Vokan is an advanced fine-tuned implementation of StyleTTS2, specifically engineered for expressive zero-shot text-to-speech synthesis. The model represents a significant achievement in speech synthesis, trained on a diverse dataset comprising 672 speakers from AniSpeech, VCTK, and LibriTTS-R, totaling over 6 days worth of audio data.

Implementation Details

The model's architecture builds upon StyleTTS2's foundation, incorporating extensive training across multiple high-performance computing platforms. The training process involved 300 hours on an NVIDIA H100 GPU and an additional 600 hours on an NVIDIA 3090, demonstrating the substantial computational requirements for achieving high-quality speech synthesis.

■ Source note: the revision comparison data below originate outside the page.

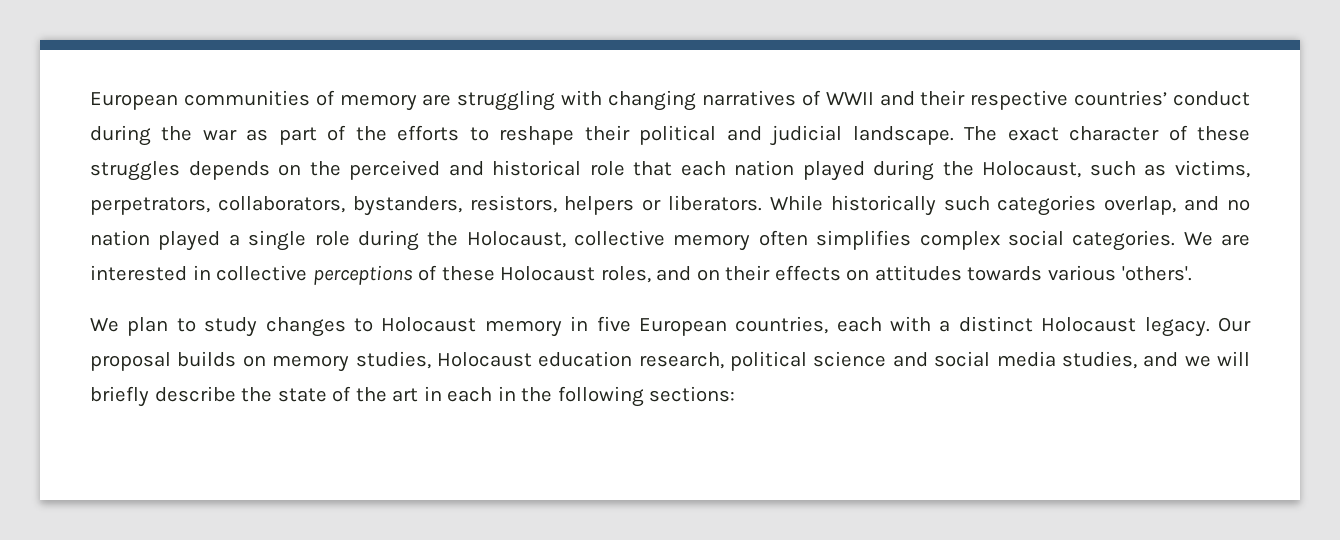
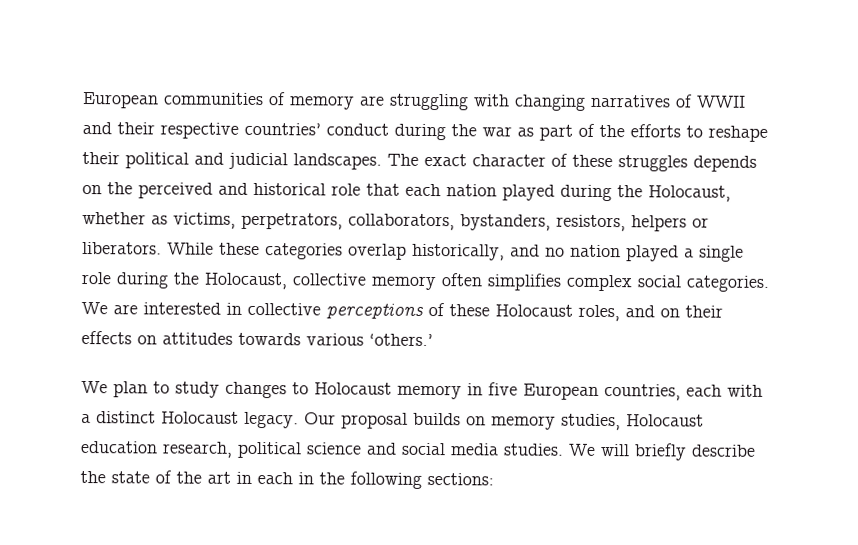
- European communities of memory are struggling with changing narratives of WWII and their respective countries’ conduct during the war as part of the efforts to reshape their political and judicial landscape.
+ European communities of memory are struggling with changing narratives of WWII and their respective countries’ conduct during the war as part of the efforts to reshape their political and judicial landscapes.
- The exact character of these struggles depends on the perceived and historical role that each nation played during the Holocaust, such as victims, perpetrators, collaborators, bystanders, resistors, helpers or liberators.
+ The exact character of these struggles depends on the perceived and historical role that each nation played during the Holocaust, whether as victims, perpetrators, collaborators, bystanders, resistors, helpers or liberators.
- While historically such categories overlap, and no nation played a single role during the Holocaust, collective memory often simplifies complex social categories.
+ While these categories overlap historically, and no nation played a single role during the Holocaust, collective memory often simplifies complex social categories.
- We are interested in collective perceptions of these Holocaust roles, and on their effects on attitudes towards various 'others'.
+ We are interested in collective perceptions of these Holocaust roles, and on their effects on attitudes towards various ‘others.’
- Our proposal builds on memory studies, Holocaust education research, political science and social media studies, and we will briefly describe the state of the art in each in the following sections:
+ Our proposal builds on memory studies, Holocaust education research, political science and social media studies. We will briefly describe the state of the art in each in the following sections:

Trained on multiple datasets for enhanced diversity
Optimized for zero-shot performance
Incorporates various accents and speaking styles
Designed as a robust base model for further fine-tuning

Core Capabilities

High-quality zero-shot speech synthesis
Diverse accent and speaker characteristic reproduction
Expressive and natural-sounding output
Versatile base for custom fine-tuning

Frequently Asked Questions

Q: What makes this model unique?

Vokan's uniqueness lies in its extensive training across diverse speaker datasets and its optimization for expressiveness in zero-shot scenarios. Despite using less training data than the original StyleTTS2, it achieves remarkable performance through carefully curated diverse data.

Q: What are the recommended use cases?

The model is particularly well-suited for applications requiring expressive text-to-speech synthesis, especially where authenticity and natural-sounding output are crucial. It serves excellently as a base model for further fine-tuning projects.